I believe we can try to define Sinology, and we can point to some who have achieved it in practice. It might have seemed wisest to ask someone who has at least come close to achieving the Sinological ideal to be its spokesman on this panel. And, in fact, I urged that course upon Mr. Skinner when he first asked me to participate. He ruled that out, not so much perhaps for fear that we'd have to import one, or that such a one could be expected to speak in an unintelligible accent and would read footnotes in seven languages from original sources only—but perhaps, anomalous as it is, from the justifiable fear that the real Sinologist might speak in a way that would confuse his own green and well-worked fields with the entire province, or his own home province with the whole realm. And integrity is what we are here to talk about. For it is that integrality of the whole realm, or world, of Chinese studies that I think should define Sinology. Therefore, let someone who thinks he sees a meaningful and universal ideal, but who does not expect the ideal to be judged by himself, discuss it with the freedom that can come from having nothing personal to defend. Otherwise, it would be indeed presumptuous for me to appear here as the spokesman for Sinology; this dilemma of the spokesman vis-à-vis his subject today clearly is one that does not afflict my colleagues on this panel (for reasons at least partially nattering to them all).

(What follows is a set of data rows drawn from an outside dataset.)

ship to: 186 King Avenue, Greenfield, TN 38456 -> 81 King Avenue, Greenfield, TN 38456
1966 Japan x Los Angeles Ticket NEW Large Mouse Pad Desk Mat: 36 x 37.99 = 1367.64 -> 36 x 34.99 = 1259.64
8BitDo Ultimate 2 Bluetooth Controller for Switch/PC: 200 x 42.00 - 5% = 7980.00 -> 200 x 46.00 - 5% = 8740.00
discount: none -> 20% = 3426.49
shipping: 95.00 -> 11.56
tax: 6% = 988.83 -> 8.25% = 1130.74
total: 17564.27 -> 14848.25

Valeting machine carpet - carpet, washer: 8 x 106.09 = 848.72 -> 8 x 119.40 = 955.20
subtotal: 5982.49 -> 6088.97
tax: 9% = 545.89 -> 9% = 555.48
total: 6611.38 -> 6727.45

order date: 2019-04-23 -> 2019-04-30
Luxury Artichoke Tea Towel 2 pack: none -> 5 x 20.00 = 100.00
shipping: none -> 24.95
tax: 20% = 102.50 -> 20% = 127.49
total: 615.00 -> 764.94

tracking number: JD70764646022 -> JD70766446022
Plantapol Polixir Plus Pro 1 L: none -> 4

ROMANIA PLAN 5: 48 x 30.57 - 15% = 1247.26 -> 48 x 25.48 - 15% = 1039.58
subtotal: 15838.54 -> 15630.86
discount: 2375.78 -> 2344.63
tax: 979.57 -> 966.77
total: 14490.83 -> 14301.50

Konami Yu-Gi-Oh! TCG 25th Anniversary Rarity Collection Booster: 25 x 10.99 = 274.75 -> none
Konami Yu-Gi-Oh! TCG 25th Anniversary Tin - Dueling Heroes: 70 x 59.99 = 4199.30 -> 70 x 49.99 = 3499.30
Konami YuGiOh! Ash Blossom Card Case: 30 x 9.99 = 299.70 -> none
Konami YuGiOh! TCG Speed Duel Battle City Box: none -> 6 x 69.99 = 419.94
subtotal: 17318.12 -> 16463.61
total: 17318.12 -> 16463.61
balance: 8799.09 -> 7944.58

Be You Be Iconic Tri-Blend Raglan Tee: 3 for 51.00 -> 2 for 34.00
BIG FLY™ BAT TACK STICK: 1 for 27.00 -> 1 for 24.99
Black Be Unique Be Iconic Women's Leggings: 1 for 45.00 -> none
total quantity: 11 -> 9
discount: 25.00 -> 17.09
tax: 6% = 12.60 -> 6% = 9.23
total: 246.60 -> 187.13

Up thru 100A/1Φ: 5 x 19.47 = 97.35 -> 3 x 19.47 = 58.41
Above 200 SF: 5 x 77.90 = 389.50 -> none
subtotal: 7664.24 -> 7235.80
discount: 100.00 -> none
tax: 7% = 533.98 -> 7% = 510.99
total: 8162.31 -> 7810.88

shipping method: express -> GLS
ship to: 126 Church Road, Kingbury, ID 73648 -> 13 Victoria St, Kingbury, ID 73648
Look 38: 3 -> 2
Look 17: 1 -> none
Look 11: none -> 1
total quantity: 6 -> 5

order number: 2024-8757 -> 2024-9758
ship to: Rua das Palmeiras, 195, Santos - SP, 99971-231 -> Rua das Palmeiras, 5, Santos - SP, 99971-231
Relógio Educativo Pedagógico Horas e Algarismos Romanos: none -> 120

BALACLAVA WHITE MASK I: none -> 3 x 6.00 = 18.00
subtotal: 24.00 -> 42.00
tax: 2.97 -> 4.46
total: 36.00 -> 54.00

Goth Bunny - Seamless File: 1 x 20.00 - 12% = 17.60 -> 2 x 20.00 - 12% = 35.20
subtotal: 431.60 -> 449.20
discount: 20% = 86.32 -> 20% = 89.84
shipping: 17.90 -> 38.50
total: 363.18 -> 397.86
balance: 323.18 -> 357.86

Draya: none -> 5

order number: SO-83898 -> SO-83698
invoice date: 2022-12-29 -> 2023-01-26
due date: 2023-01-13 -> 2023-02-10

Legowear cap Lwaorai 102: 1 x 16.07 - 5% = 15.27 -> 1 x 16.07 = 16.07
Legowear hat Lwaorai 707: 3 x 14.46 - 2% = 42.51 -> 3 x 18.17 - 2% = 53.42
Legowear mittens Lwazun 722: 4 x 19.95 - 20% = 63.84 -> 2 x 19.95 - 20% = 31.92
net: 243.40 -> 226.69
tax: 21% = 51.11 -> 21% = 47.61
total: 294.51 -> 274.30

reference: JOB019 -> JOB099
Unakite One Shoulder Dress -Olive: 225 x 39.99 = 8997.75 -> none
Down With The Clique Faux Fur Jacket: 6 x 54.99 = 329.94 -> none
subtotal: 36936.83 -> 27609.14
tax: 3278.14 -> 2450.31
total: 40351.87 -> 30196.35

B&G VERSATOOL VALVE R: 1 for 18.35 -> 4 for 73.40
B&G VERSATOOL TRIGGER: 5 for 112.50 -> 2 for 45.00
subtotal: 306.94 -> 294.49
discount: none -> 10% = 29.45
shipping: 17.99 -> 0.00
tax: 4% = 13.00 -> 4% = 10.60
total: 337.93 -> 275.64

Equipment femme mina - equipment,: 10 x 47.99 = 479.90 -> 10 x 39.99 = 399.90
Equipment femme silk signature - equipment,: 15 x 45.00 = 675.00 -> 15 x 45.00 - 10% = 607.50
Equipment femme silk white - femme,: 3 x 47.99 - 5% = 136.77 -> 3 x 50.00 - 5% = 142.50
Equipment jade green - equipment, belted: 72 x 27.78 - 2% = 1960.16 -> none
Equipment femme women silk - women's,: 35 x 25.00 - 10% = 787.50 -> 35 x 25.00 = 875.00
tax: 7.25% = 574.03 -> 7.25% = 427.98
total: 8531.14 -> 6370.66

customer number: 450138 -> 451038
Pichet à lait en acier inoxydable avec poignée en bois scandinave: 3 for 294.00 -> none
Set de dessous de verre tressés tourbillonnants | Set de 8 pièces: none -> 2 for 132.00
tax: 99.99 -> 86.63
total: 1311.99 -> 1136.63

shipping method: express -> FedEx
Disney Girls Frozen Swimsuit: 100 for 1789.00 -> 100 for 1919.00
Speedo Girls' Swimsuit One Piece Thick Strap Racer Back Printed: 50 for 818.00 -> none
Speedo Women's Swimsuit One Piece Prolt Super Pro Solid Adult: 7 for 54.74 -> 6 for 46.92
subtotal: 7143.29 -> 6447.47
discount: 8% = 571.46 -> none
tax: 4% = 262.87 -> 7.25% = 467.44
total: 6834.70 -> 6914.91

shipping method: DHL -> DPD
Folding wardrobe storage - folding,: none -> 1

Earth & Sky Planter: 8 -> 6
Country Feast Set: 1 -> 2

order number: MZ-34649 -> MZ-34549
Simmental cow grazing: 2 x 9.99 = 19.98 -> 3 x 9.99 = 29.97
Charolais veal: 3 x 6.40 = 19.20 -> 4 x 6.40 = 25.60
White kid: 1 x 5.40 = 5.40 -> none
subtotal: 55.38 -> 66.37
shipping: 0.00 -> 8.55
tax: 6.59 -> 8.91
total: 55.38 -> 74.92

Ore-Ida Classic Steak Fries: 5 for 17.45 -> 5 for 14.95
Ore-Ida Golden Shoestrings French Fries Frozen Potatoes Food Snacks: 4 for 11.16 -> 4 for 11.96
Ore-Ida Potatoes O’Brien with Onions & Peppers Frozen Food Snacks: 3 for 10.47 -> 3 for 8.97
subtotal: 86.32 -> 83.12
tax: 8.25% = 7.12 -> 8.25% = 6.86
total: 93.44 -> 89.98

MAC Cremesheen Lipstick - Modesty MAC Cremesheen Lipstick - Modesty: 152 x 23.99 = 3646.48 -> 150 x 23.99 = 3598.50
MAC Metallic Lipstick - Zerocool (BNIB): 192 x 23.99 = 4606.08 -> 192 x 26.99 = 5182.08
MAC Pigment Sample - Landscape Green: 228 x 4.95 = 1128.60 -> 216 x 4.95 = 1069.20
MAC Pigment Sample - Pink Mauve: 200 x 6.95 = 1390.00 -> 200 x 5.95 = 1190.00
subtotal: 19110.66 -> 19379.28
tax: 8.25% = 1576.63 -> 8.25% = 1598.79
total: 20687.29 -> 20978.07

1 See Schafer, Edward H., “Open Letter to The Editors of Jaos and Jas,” JAOS, LXXVIII (1958), 119–120Google Scholar, and JAS, XXVII (05 1958), 509.Google Scholar
2 What do the natives call Sinology? If it exists there, they must have a native word for it. Die Ausländer usually, and curiously, have employed the Chinese world Han-hsüeh as their translation of “Sinology,” but this clearly is chop-suey. At home, the term of course designates only one of the narrowest and most specialized, and in fact one of the latest to develop, of the market-towns of the central provinces. The whole realm of learning of civilized man traditionally was called “hsüeh-wen,” a term as broad in scope as the term t'ien-hsia for the empire. Sinology then should imply all of the subject matter of traditional learning though not, of course, necessarily only the traditional ways of pursuing it. In the recent century or so, at the same time that the t'ien-hsia concept was becoming difficult to maintain under the limiting conditions of international reciprocity, the term kuo-hsüeh has come to be used to designate the realm formerly called hsüeh-wen. I propose that the alien residents of the realm should use kuo-hsüeh as the Chinese name for Sinology. This word is usable any place, as long as the language is Chinese, for it will always mean Chung-kuo-hsüeh (a “non-sayable” word), or Chung-kuo ti kuo-hsüeh (“sayable” but too lengthy), for speakers of Chinese always invoke an inviolable extra-territoriality;—eavesdrop on any such persons, conversing anywhere in the world, and note whom they mean when they say “wai-kuo-jen,” or what they mean when they say “kuo-hsüeh.” This term, then, I think serves very well in our time to designate our intellectual realm. And I see no particular reason to abandon “Sinology,” its semantic analogue, when speaking English. The usual complaint against it was that it was misappropriated by the early explorers, and that their followers have tended to perpetuate a kind of misuse of it. I believe that the word will survive. The serious issue is not that of names, but of content.